Al momento de poner en práctica un ejercicio de disciplina es fundamental tener cuidado con las formas y la manifestación de la autoridad, ya que un pequeño y un joven no cuentan con la misma recepción de la información que proviene de las palabras, los gestos de los adultos.

A su vez, los expertos de la American Academy of Pediatrics señalan que utilizar la culpa nunca debe ser un medio para disciplinar, ni siquiera cuando se trata de un adolescente rebelde y sobre todo porque los niños son como esponjas que absorben toda la información que reciben a su alrededor. Nunca castigar cuando las emociones como el enojo están a tope y las soluciones a corto plazo son otras de sus soluciones.

 

Educarlos por igual

 

Sean niños o jóvenes, los padres son los maestros principales en la vida de sus hijos.
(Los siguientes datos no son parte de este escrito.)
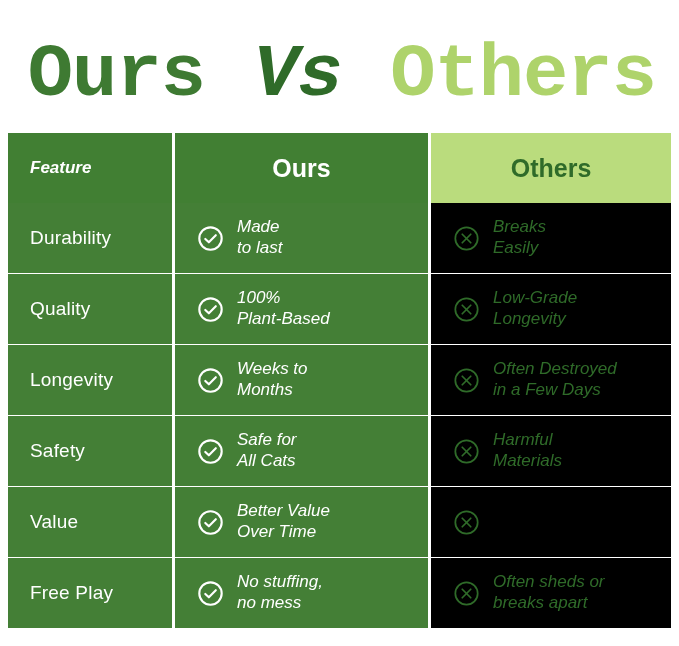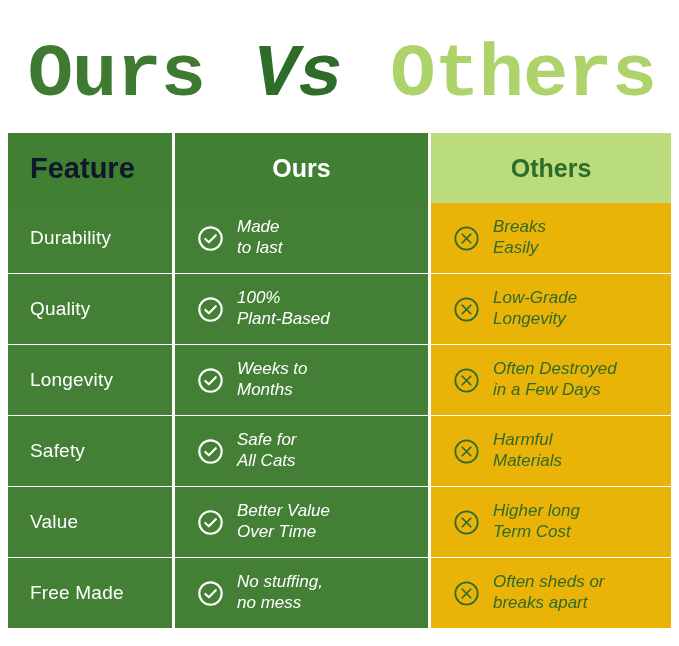"Feature" .header-row .h-feature { color: #0f172a -> #ffffff; font-size: 29px -> 17px; font-style: none -> italic }
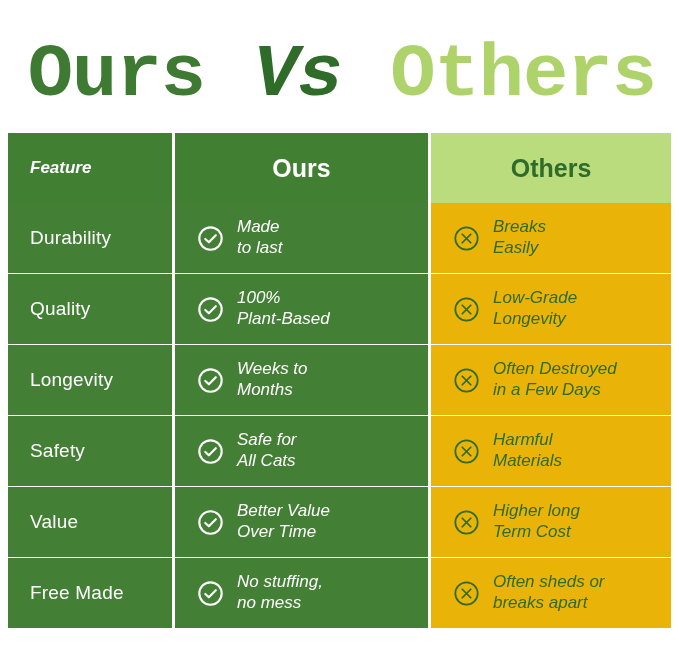"Breaks" .data-row .col-others { background: #eab308 -> #000000 }
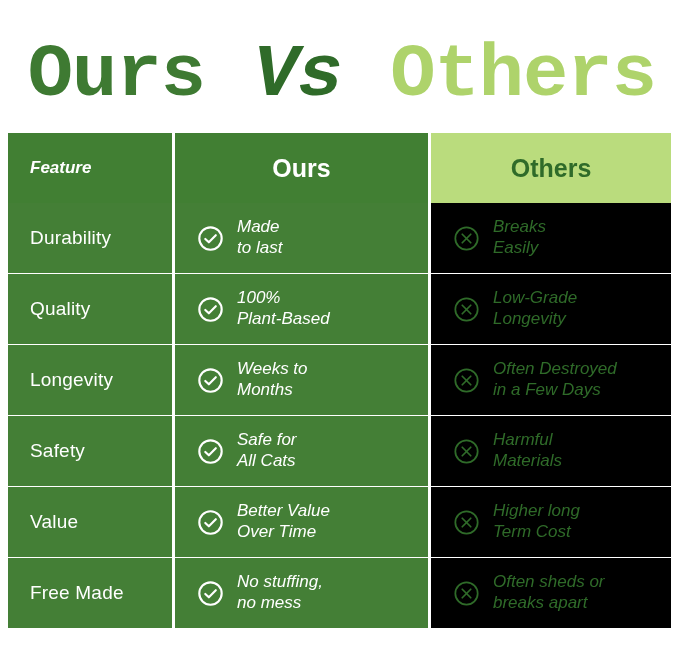"Higher long" span.val-text { html: <span>Higher long Term Cost</span> -> none }
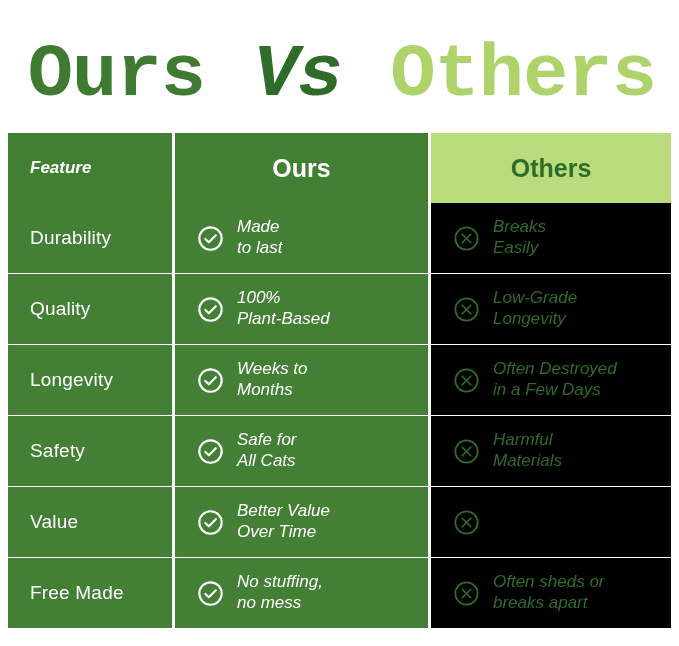"Free Made" span.feature-label { text: Made -> Play }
Algunas recomendaciones para su formación son:

 

  • Ten paciencia, no importa la edad que tengan, ésta es clave para que los comprendas y les transmitas confianza y seguridad.
  • Predica con el ejemplo, niños y jóvenes tienden a imitar a sus padres y su conducta dependerá de lo que vean en tu comportamiento.
  • Hay reglas para toda la familia, pero los roles y las tareas diarias para formar hábitos varían respecto a la edad y la etapa que esté viviendo cada hijo.
  • De preferencia evita la distinción o la comparación innecesaria, a reserva de que se trate de competencia sana y motivación para ser mejor.
  • Dejar a los hijos experimentar y equivocarse los hará madurar (y también a los padres), sin importar su edad.
  • Como en todos los aspectos referentes a la paternidad, hablar con otros padres y compartir las experiencias y anécdotas es una forma de apoyo y retroalimentación.